WORK TO BE COMPLETED: Each line from the one holding "- With 50+ mobile" to the last line below must be written out exactly, with no other output.

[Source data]
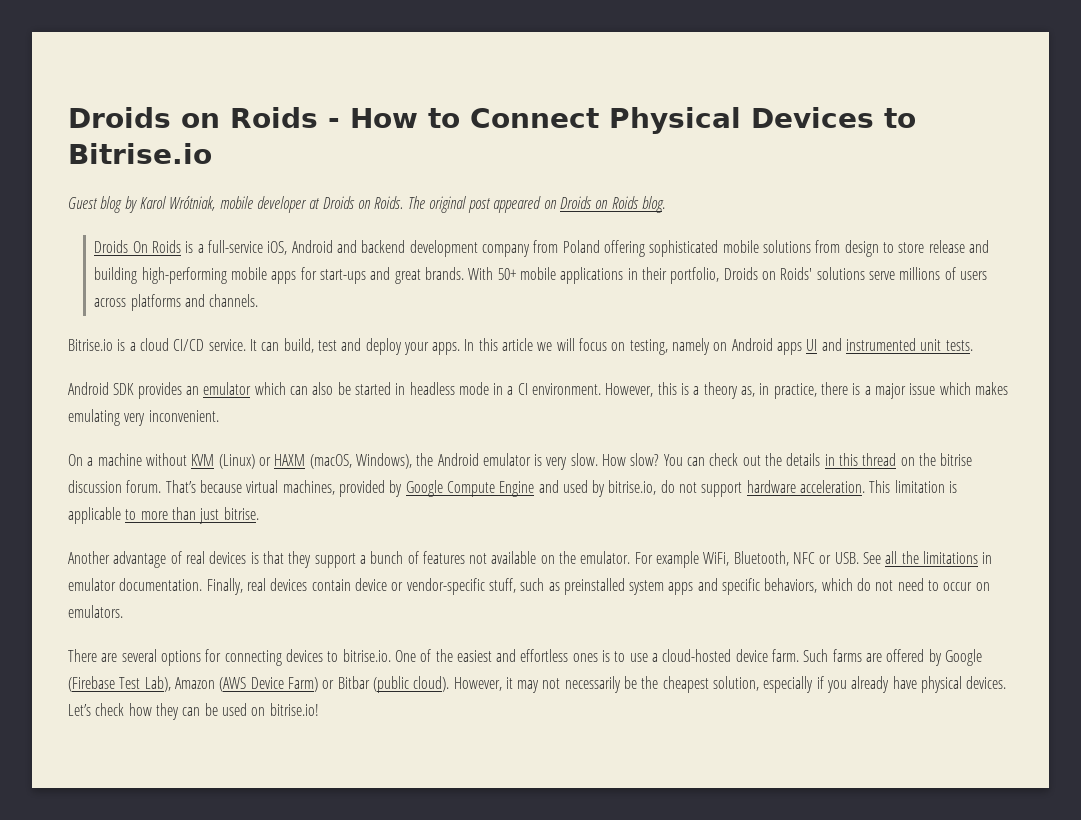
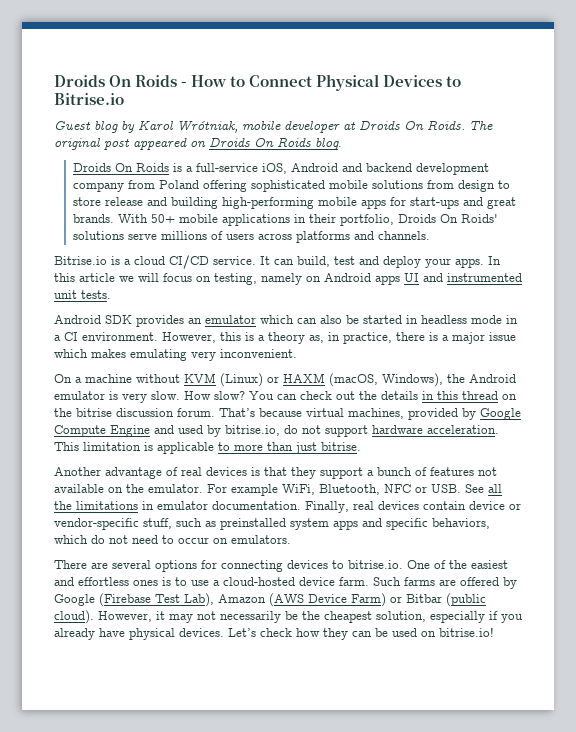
- Droids on Roids - How to Connect Physical Devices to Bitrise.io
+ Droids On Roids - How to Connect Physical Devices to Bitrise.io
- Guest blog by Karol Wrótniak, mobile developer at Droids on Roids.
+ Guest blog by Karol Wrótniak, mobile developer at Droids On Roids.
- The original post appeared on Droids on Roids blog.
+ The original post appeared on Droids On Roids blog.
- With 50+ mobile applications in their portfolio, Droids on Roids' solutions serve millions of users across platforms and channels.
+ With 50+ mobile applications in their portfolio, Droids On Roids' solutions serve millions of users across platforms and channels.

PROBLEM SOLUTION:
- With 50+ mobile applications in their portfolio, Droids on Roids' solutions serve millions of users across platforms and channels.
+ With 50+ mobile applications in their portfolio, Droids On Roids' solutions serve millions of users across platforms and channels.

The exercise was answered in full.